An exact transcription of the entries is required, with none of the pictures carried over.
Given records START
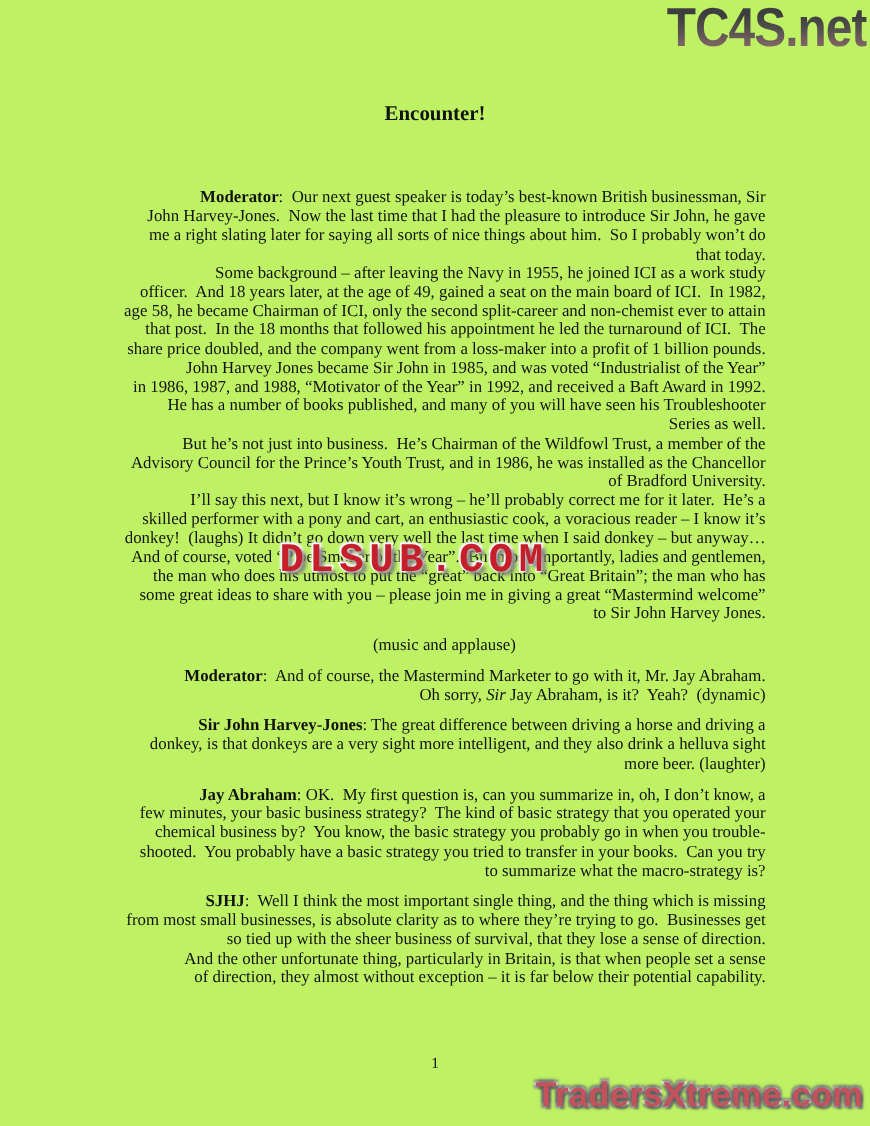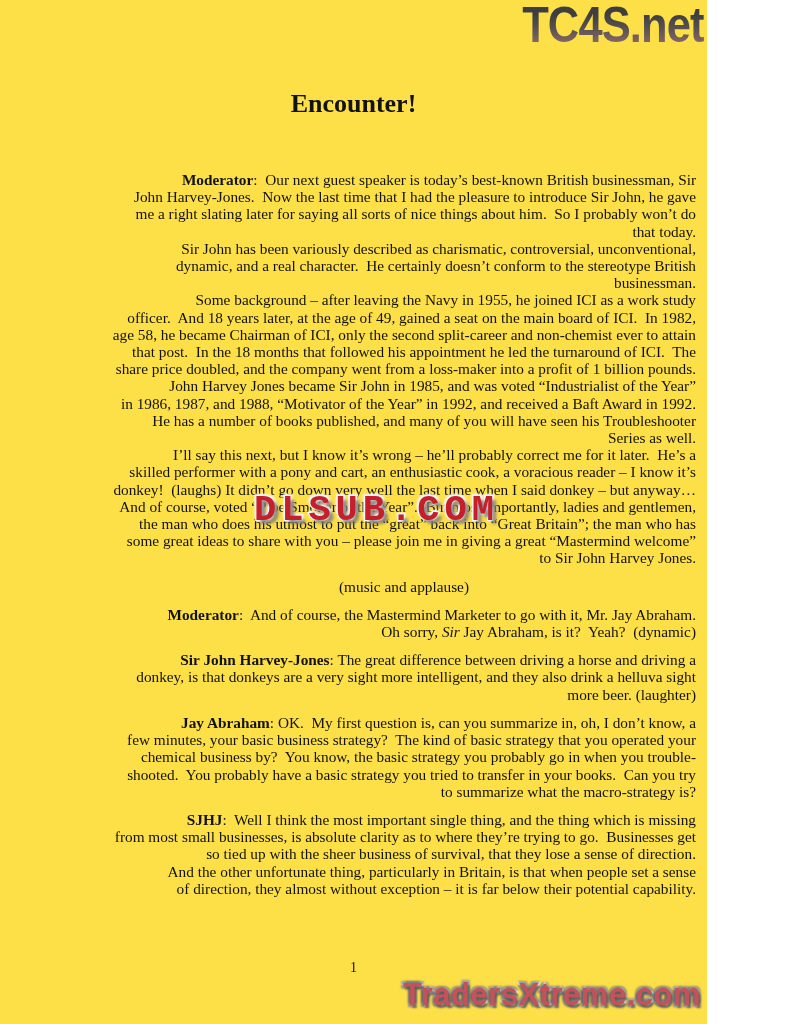--- a/index.html
+++ b/index.html
@@ -1,20 +1,20 @@
 <!DOCTYPE html>
 <html><head>
 <meta charset="utf-8">
 <style>
   html, body { margin: 0; padding: 0; background: #ffffff; }
   .page {
     position: relative;
-    width: 707px;
+    width: 791px;
     height: 1024px;
-    background: #fde047;
+    background: #bef264;
     font-family: "Liberation Serif", serif;
     color: #121212;
     overflow: hidden;
   }
 
   
   .wm-tc4s {
     position: absolute;
     top: 0;
     right: 3px;
@@ -31,21 +31,21 @@
     color: transparent;
   }
 
   .title {
     position: absolute;
     top: 90px;
     left: 0;
     width: 100%;
     text-align: center;
     font-weight: bold;
-    font-size: 26px;
+    font-size: 19px;
     line-height: 28px;
   }
 
   .body-text {
     position: absolute;
     top: 171px;
     left: 112px;
     width: 584px;
     font-size: 15.3px;
     line-height: 17.2px;
@@ -113,26 +113,26 @@
   <div class="wm-tc4s">TC4S.net</div>
 
   <div class="title">
     <div>Encounter!</div>
   </div>
 
   <div class="body-text">
 
     <p class="para"><b class="speaker">Moderator</b><span>:  Our next guest speaker is today’s best-known British businessman, Sir John Harvey-Jones.  Now the last time that I had the pleasure to introduce Sir John, he gave me a right slating later for saying all sorts of nice things about him.  So I probably won’t do that today.</span></p>
 
-    <p class="para"><span>Sir John has been variously described as charismatic, controversial, unconventional, dynamic, and a real character.  He certainly doesn’t conform to the stereotype British businessman.</span></p>
 
     <p class="para"><span>Some background – after leaving the Navy in 1955, he joined ICI as a work study officer.  And 18 years later, at the age of 49, gained a seat on the main board of ICI.  In 1982, age 58, he became Chairman of ICI, only the second split-career and non-chemist ever to attain that post.  In the 18 months that followed his appointment he led the turnaround of ICI.  The share price doubled, and the company went from a loss-maker into a profit of 1 billion pounds.</span></p>
 
     <p class="para"><span>John Harvey Jones became Sir John in 1985, and was voted “Industrialist of the Year” in 1986, 1987, and 1988, “Motivator of the Year” in 1992, and received a Baft Award in 1992.  He has a number of books published, and many of you will have seen his Troubleshooter Series as well.</span></p>
 
+    <p class="para"><span>But he’s not just into business.  He’s Chairman of the Wildfowl Trust, a member of the Advisory Council for the Prince’s Youth Trust, and in 1986, he was installed as the Chancellor of Bradford University.</span></p>
 
     <p class="para"><span>I’ll say this next, but I know it’s wrong – he’ll probably correct me for it later.  He’s a skilled performer with a pony and cart, an enthusiastic cook, a voracious reader – I know it’s donkey!  (laughs) It didn’t go down very well the last time when I said donkey – but anyway…  And of course, voted “Pipe Smoker of the Year”.  But most importantly, ladies and gentlemen, the man who does his utmost to put the “great” back into “Great Britain”; the man who has some great ideas to share with you – please join me in giving a great “Mastermind welcome” to Sir John Harvey Jones.</span></p>
 
     <p class="stage gap"><span>(music and applause)</span></p>
 
     <p class="para gap"><b class="speaker">Moderator</b><span>:  And of course, the Mastermind Marketer to go with it, Mr. Jay Abraham.  Oh sorry, </span><i>Sir</i><span> Jay Abraham, is it?  Yeah?  (dynamic)</span></p>
 
     <p class="para gap"><b class="speaker">Sir John Harvey-Jones</b><span>: The great difference between driving a horse and driving a donkey, is that donkeys are a very sight more intelligent, and they also drink a helluva sight more beer. (laughter)</span></p>
 
     <p class="para gap"><b class="speaker">Jay Abraham</b><span>: OK.  My first question is, can you summarize in, oh, I don’t know, a few minutes, your basic business strategy?  The kind of basic strategy that you operated your chemical business by?  You know, the basic strategy you probably go in when you trouble-shooted.  You probably have a basic strategy you tried to transfer in your books.  Can you try to summarize what the macro-strategy is?</span></p>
Given records END
Response ▸
--- a/index.html
+++ b/index.html
@@ -1,20 +1,20 @@
 <!DOCTYPE html>
 <html><head>
 <meta charset="utf-8">
 <style>
   html, body { margin: 0; padding: 0; background: #ffffff; }
   .page {
     position: relative;
-    width: 707px;
+    width: 791px;
     height: 1024px;
-    background: #fde047;
+    background: #bef264;
     font-family: "Liberation Serif", serif;
     color: #121212;
     overflow: hidden;
   }
 
   
   .wm-tc4s {
     position: absolute;
     top: 0;
     right: 3px;
@@ -31,21 +31,21 @@
     color: transparent;
   }
 
   .title {
     position: absolute;
     top: 90px;
     left: 0;
     width: 100%;
     text-align: center;
     font-weight: bold;
-    font-size: 26px;
+    font-size: 19px;
     line-height: 28px;
   }
 
   .body-text {
     position: absolute;
     top: 171px;
     left: 112px;
     width: 584px;
     font-size: 15.3px;
     line-height: 17.2px;
@@ -113,26 +113,26 @@
   <div class="wm-tc4s">TC4S.net</div>
 
   <div class="title">
     <div>Encounter!</div>
   </div>
 
   <div class="body-text">
 
     <p class="para"><b class="speaker">Moderator</b><span>:  Our next guest speaker is today’s best-known British businessman, Sir John Harvey-Jones.  Now the last time that I had the pleasure to introduce Sir John, he gave me a right slating later for saying all sorts of nice things about him.  So I probably won’t do that today.</span></p>
 
-    <p class="para"><span>Sir John has been variously described as charismatic, controversial, unconventional, dynamic, and a real character.  He certainly doesn’t conform to the stereotype British businessman.</span></p>
 
     <p class="para"><span>Some background – after leaving the Navy in 1955, he joined ICI as a work study officer.  And 18 years later, at the age of 49, gained a seat on the main board of ICI.  In 1982, age 58, he became Chairman of ICI, only the second split-career and non-chemist ever to attain that post.  In the 18 months that followed his appointment he led the turnaround of ICI.  The share price doubled, and the company went from a loss-maker into a profit of 1 billion pounds.</span></p>
 
     <p class="para"><span>John Harvey Jones became Sir John in 1985, and was voted “Industrialist of the Year” in 1986, 1987, and 1988, “Motivator of the Year” in 1992, and received a Baft Award in 1992.  He has a number of books published, and many of you will have seen his Troubleshooter Series as well.</span></p>
 
+    <p class="para"><span>But he’s not just into business.  He’s Chairman of the Wildfowl Trust, a member of the Advisory Council for the Prince’s Youth Trust, and in 1986, he was installed as the Chancellor of Bradford University.</span></p>
 
     <p class="para"><span>I’ll say this next, but I know it’s wrong – he’ll probably correct me for it later.  He’s a skilled performer with a pony and cart, an enthusiastic cook, a voracious reader – I know it’s donkey!  (laughs) It didn’t go down very well the last time when I said donkey – but anyway…  And of course, voted “Pipe Smoker of the Year”.  But most importantly, ladies and gentlemen, the man who does his utmost to put the “great” back into “Great Britain”; the man who has some great ideas to share with you – please join me in giving a great “Mastermind welcome” to Sir John Harvey Jones.</span></p>
 
     <p class="stage gap"><span>(music and applause)</span></p>
 
     <p class="para gap"><b class="speaker">Moderator</b><span>:  And of course, the Mastermind Marketer to go with it, Mr. Jay Abraham.  Oh sorry, </span><i>Sir</i><span> Jay Abraham, is it?  Yeah?  (dynamic)</span></p>
 
     <p class="para gap"><b class="speaker">Sir John Harvey-Jones</b><span>: The great difference between driving a horse and driving a donkey, is that donkeys are a very sight more intelligent, and they also drink a helluva sight more beer. (laughter)</span></p>
 
     <p class="para gap"><b class="speaker">Jay Abraham</b><span>: OK.  My first question is, can you summarize in, oh, I don’t know, a few minutes, your basic business strategy?  The kind of basic strategy that you operated your chemical business by?  You know, the basic strategy you probably go in when you trouble-shooted.  You probably have a basic strategy you tried to transfer in your books.  Can you try to summarize what the macro-strategy is?</span></p>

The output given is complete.